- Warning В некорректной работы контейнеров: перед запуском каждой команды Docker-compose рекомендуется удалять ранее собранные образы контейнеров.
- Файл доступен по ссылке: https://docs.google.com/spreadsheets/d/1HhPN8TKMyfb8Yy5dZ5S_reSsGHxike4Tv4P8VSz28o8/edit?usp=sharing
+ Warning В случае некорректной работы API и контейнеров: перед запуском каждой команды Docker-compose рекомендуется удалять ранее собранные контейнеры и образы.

____________

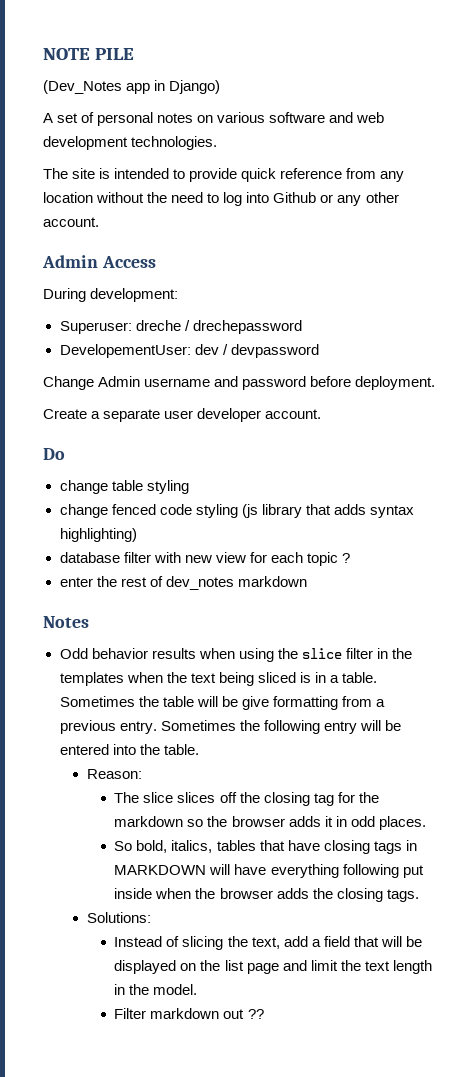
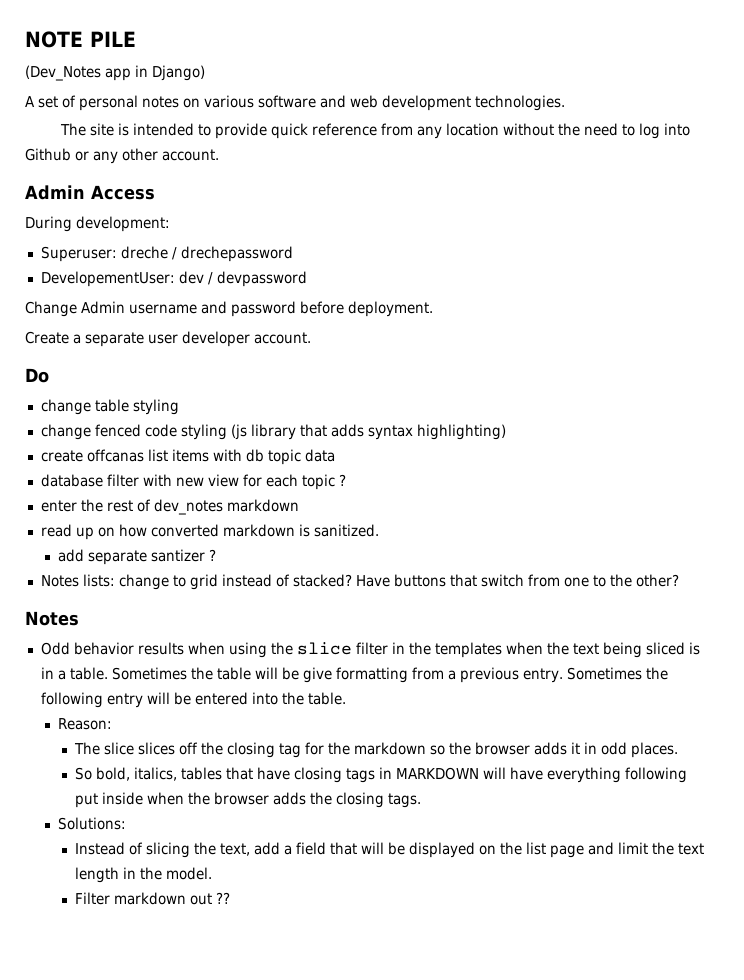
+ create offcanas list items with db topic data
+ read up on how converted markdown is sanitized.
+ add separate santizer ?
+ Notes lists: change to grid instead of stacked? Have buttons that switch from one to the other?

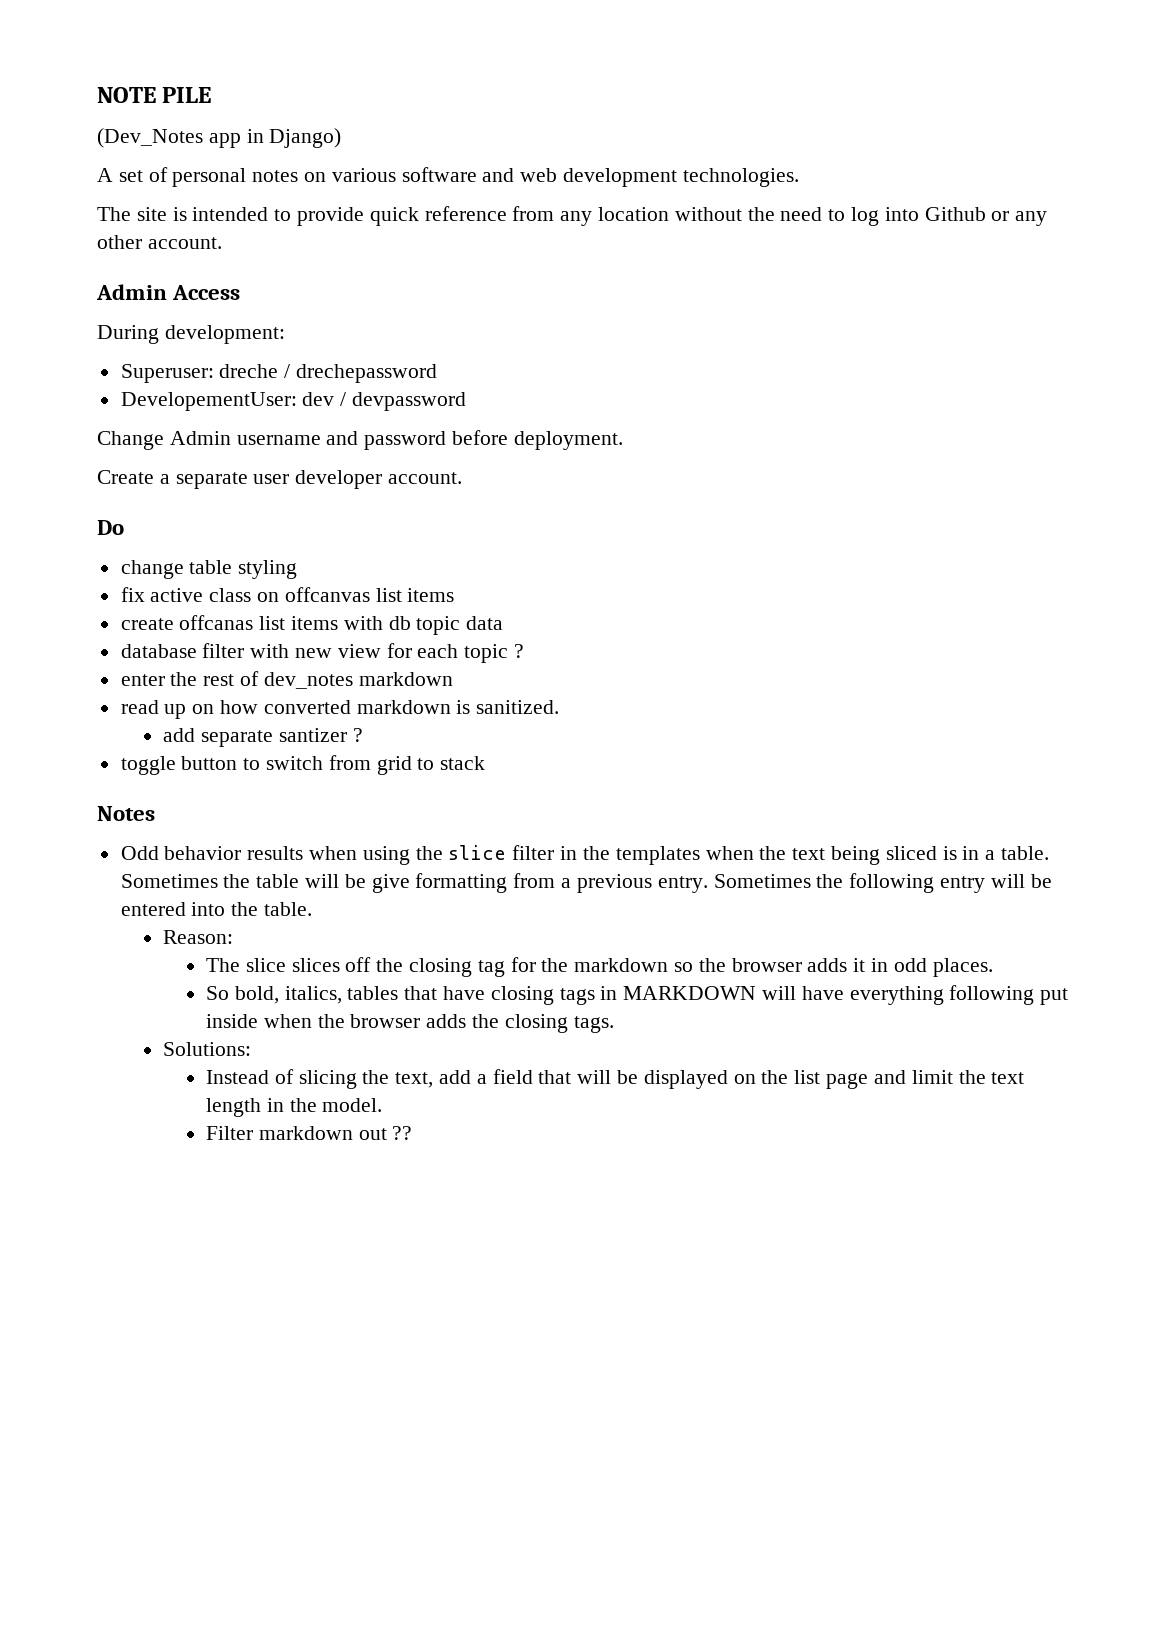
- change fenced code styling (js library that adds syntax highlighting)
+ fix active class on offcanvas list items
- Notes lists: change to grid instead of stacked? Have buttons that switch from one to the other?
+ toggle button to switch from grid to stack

____________

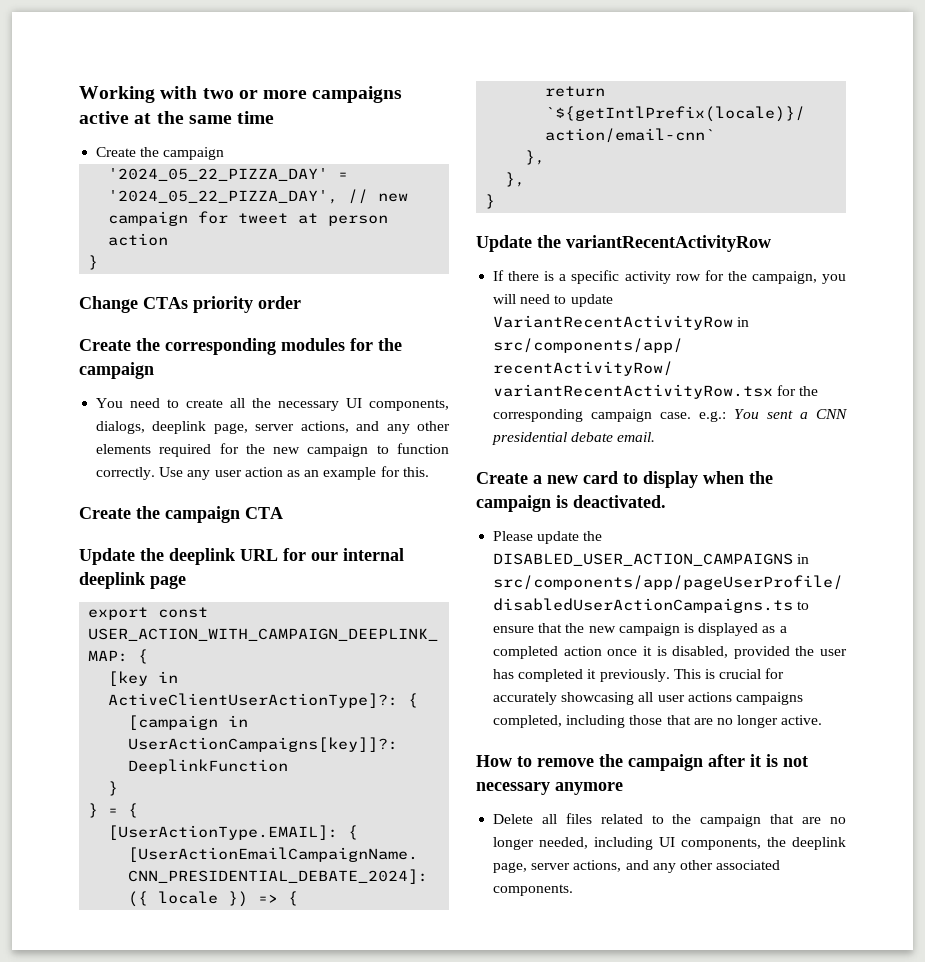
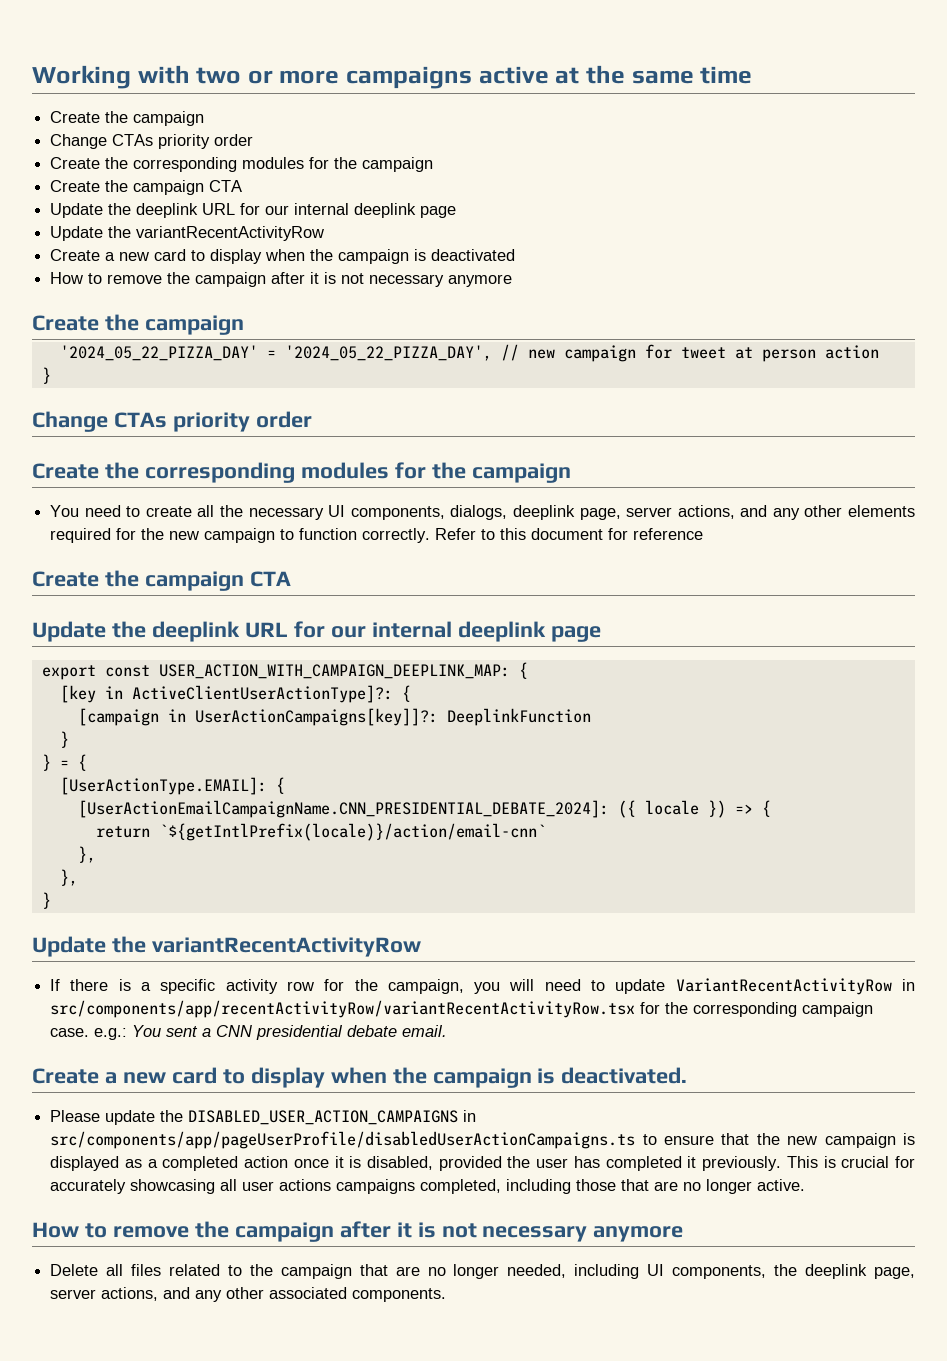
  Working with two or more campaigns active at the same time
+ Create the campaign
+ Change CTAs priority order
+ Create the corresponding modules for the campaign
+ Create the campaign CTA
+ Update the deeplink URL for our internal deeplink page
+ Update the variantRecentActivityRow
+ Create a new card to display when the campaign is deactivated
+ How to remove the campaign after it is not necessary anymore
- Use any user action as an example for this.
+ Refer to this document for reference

____________

[TASK TO COMPLETE]: Exactly the lines above from the one that contains "db topic data" down to the one that contains "grid to stack" are to be output, both ends kept and pictures omitted.

[RESPONSE AREA]:
+ create offcanas list items with db topic data
+ read up on how converted markdown is sanitized.
+ add separate santizer ?
+ Notes lists: change to grid instead of stacked? Have buttons that switch from one to the other?

- change fenced code styling (js library that adds syntax highlighting)
+ fix active class on offcanvas list items
- Notes lists: change to grid instead of stacked? Have buttons that switch from one to the other?
+ toggle button to switch from grid to stack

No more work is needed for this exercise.